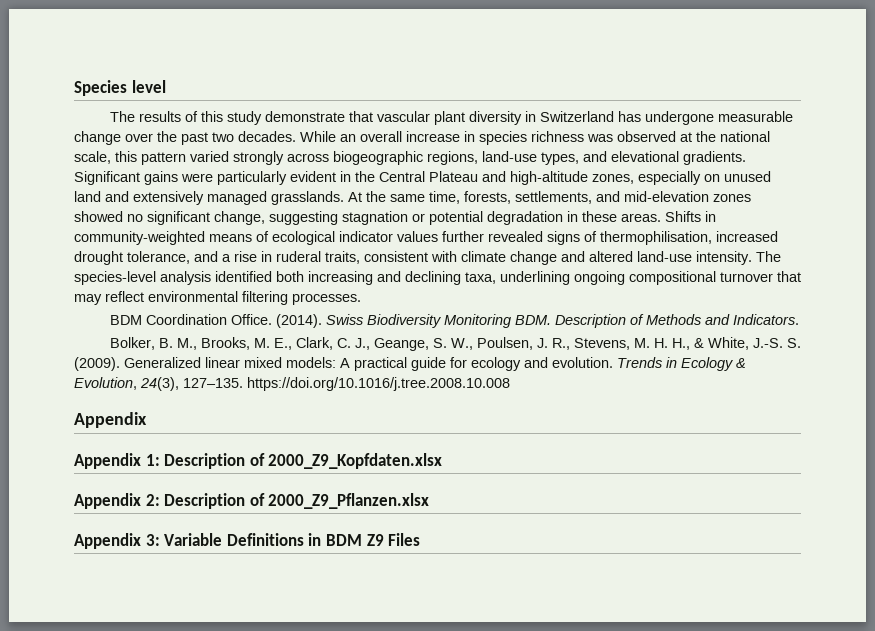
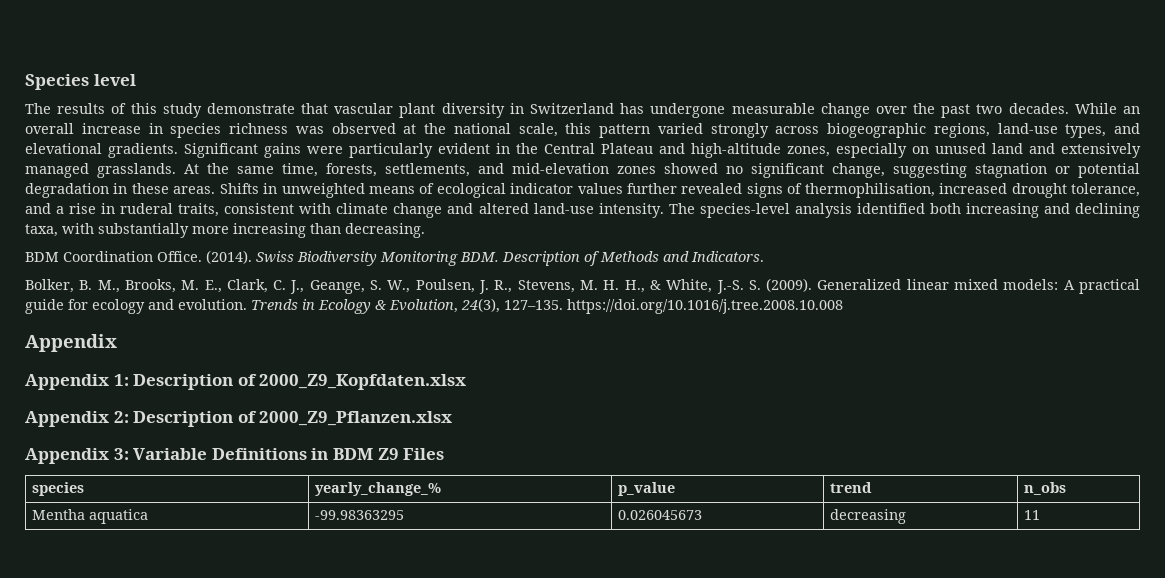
- Shifts in community-weighted means of ecological indicator values further revealed signs of thermophilisation, increased drought tolerance, and a rise in ruderal traits, consistent with climate change and altered land-use intensity.
+ Shifts in unweighted means of ecological indicator values further revealed signs of thermophilisation, increased drought tolerance, and a rise in ruderal traits, consistent with climate change and altered land-use intensity.
- The species-level analysis identified both increasing and declining taxa, underlining ongoing compositional turnover that may reflect environmental filtering processes.
+ The species-level analysis identified both increasing and declining taxa, with substantially more increasing than decreasing.
+ species | yearly_change_% | p_value | trend | n_obs
+ Mentha aquatica | -99.98363295 | 0.026045673 | decreasing | 11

=-=-=-=-=

> [WORK INSTRUCTION]
Each record above is to be restated exactly, with its pictures removed from the copy.

> [ANSWER SECTION]
- Shifts in community-weighted means of ecological indicator values further revealed signs of thermophilisation, increased drought tolerance, and a rise in ruderal traits, consistent with climate change and altered land-use intensity.
+ Shifts in unweighted means of ecological indicator values further revealed signs of thermophilisation, increased drought tolerance, and a rise in ruderal traits, consistent with climate change and altered land-use intensity.
- The species-level analysis identified both increasing and declining taxa, underlining ongoing compositional turnover that may reflect environmental filtering processes.
+ The species-level analysis identified both increasing and declining taxa, with substantially more increasing than decreasing.
+ species | yearly_change_% | p_value | trend | n_obs
+ Mentha aquatica | -99.98363295 | 0.026045673 | decreasing | 11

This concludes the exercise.